A line belongs in the answer only if it contains the word "span"; copy every such line from the listing below.

- - - - -

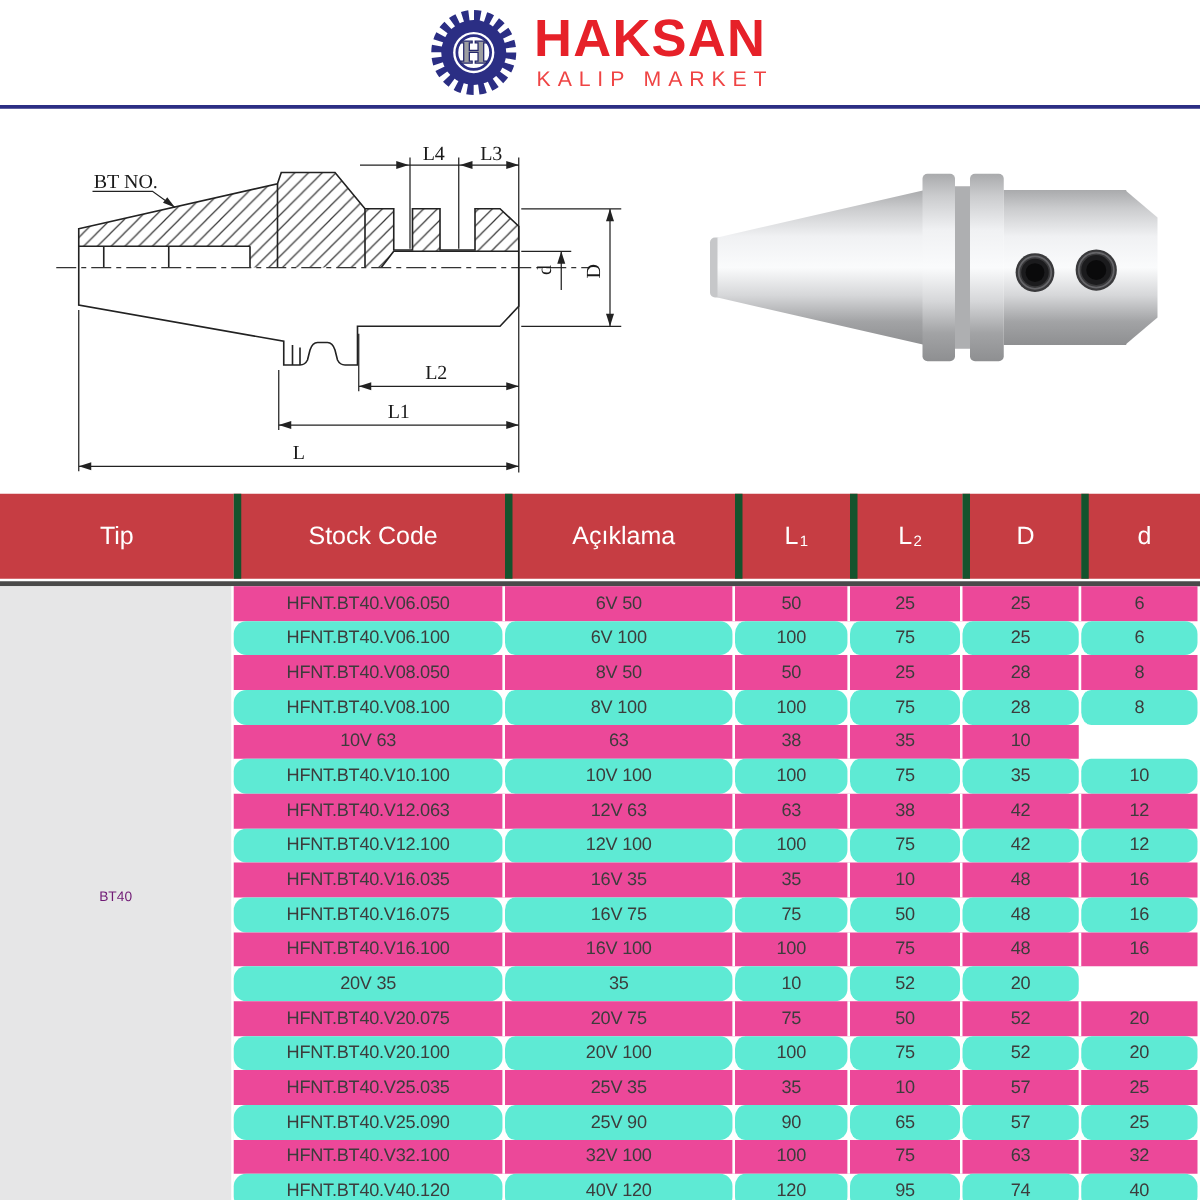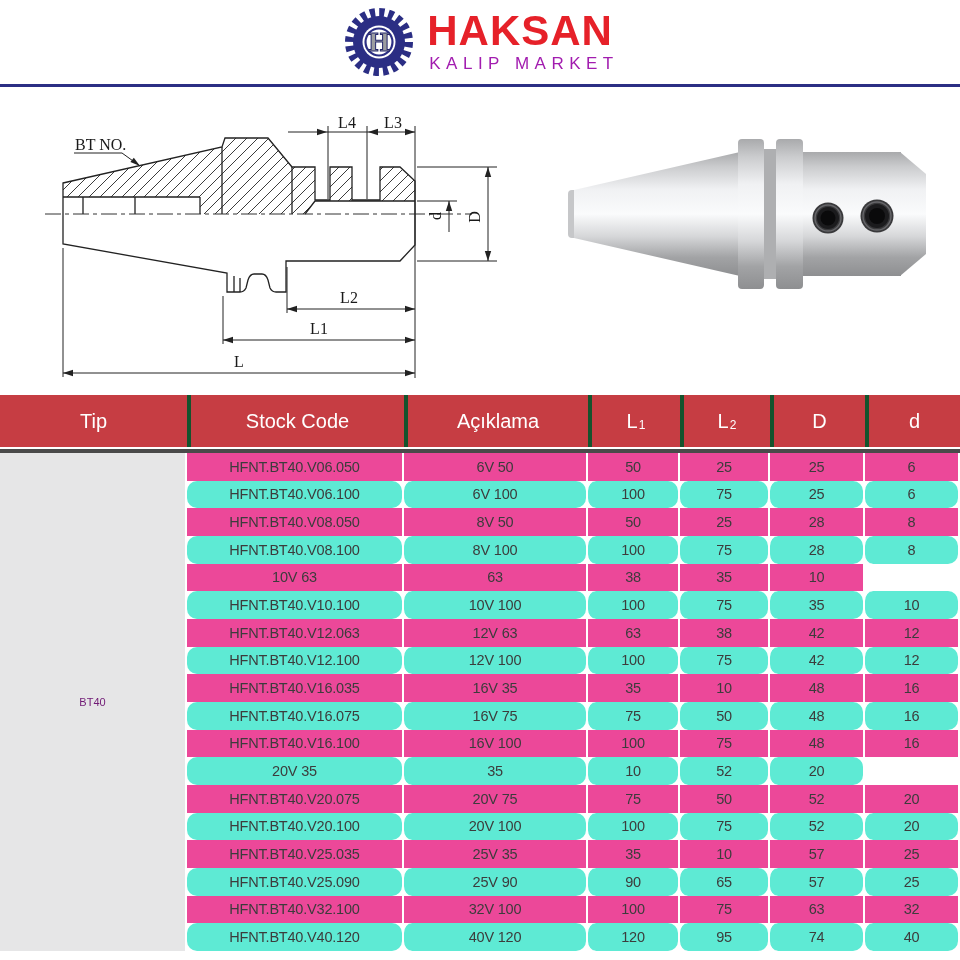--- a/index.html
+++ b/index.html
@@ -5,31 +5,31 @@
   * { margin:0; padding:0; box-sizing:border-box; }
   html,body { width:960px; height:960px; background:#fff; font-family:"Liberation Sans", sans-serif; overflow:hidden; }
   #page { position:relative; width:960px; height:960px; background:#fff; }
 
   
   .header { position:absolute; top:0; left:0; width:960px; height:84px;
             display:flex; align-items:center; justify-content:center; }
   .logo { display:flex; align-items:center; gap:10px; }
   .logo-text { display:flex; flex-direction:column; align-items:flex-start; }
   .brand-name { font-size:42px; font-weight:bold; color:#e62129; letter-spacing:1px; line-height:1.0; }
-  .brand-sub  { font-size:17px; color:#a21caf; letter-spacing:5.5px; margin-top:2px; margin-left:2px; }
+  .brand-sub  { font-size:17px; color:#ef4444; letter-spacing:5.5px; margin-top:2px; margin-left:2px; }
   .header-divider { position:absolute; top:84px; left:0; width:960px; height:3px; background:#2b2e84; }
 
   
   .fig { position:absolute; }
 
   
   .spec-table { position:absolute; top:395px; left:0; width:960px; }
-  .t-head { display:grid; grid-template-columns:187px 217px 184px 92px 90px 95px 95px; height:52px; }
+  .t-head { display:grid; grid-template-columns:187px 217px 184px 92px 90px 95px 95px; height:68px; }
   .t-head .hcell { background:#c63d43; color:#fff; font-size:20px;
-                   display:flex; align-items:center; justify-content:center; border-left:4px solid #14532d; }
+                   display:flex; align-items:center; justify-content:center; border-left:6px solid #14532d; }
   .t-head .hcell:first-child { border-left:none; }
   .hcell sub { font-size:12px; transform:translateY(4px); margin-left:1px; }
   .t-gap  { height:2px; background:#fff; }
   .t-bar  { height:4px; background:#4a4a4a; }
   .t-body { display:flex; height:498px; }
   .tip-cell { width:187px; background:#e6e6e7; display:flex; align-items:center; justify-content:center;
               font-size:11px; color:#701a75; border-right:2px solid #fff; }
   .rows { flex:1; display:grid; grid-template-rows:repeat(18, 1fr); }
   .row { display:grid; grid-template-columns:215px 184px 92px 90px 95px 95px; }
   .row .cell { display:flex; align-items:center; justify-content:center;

- - - - -

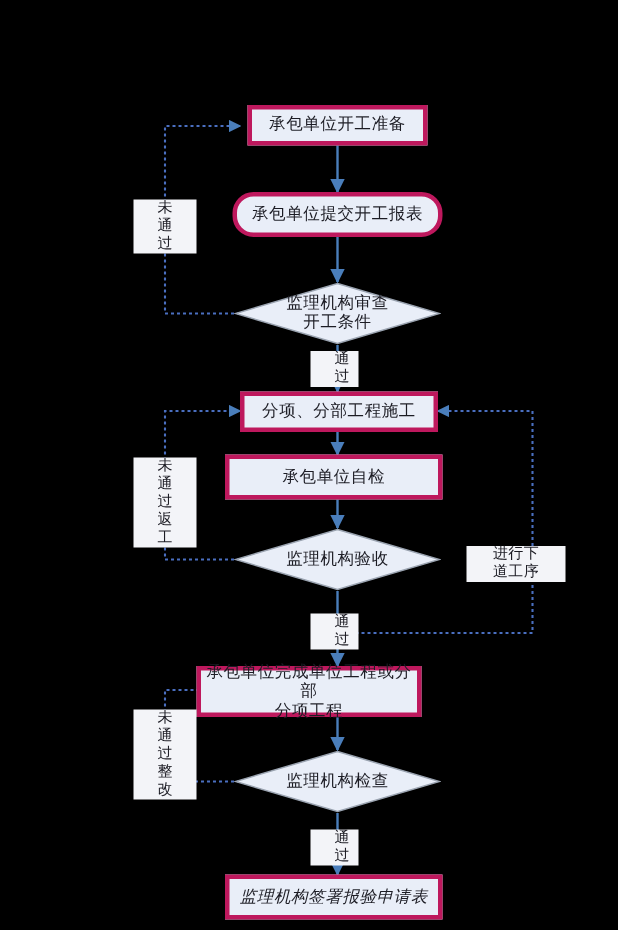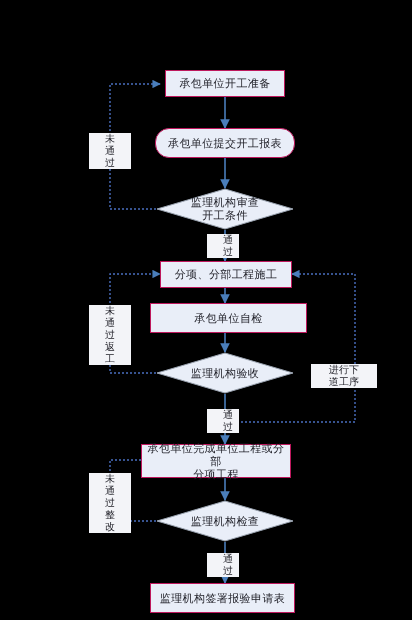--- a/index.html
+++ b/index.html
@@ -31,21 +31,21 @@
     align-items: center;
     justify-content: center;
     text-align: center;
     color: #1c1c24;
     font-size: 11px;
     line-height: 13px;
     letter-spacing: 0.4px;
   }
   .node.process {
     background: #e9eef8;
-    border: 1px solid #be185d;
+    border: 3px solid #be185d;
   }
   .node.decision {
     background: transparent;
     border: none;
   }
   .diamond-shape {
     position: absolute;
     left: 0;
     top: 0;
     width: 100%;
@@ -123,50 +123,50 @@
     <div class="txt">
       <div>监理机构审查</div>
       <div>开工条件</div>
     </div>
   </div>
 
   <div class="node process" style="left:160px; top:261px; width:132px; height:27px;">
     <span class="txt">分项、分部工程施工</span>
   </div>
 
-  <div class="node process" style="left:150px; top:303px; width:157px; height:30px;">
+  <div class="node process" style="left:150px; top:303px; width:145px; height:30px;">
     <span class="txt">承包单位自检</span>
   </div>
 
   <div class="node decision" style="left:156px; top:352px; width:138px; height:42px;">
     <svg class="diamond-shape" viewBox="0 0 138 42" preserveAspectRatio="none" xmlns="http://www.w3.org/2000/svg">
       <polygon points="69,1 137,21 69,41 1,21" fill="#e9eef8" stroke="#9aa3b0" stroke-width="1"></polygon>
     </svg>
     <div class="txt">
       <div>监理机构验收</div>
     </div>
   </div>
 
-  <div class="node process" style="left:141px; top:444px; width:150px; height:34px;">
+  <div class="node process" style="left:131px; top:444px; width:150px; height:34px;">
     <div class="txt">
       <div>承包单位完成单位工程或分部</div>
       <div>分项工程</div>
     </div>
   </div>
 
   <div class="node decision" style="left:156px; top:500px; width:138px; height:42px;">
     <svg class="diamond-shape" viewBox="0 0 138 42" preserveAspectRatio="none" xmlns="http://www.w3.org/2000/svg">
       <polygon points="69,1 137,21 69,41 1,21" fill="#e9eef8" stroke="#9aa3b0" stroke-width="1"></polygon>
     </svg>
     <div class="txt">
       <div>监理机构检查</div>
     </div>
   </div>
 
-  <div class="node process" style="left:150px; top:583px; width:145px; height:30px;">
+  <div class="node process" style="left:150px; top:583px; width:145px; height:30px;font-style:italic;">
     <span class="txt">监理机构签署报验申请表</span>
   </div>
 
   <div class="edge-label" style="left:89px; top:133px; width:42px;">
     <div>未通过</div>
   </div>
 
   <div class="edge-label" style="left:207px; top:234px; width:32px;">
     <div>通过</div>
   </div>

- - - - -

[ANSWER SECTION]
     <span class="txt">分项、分部工程施工</span>
     <span class="txt">承包单位自检</span>
     <span class="txt">监理机构签署报验申请表</span>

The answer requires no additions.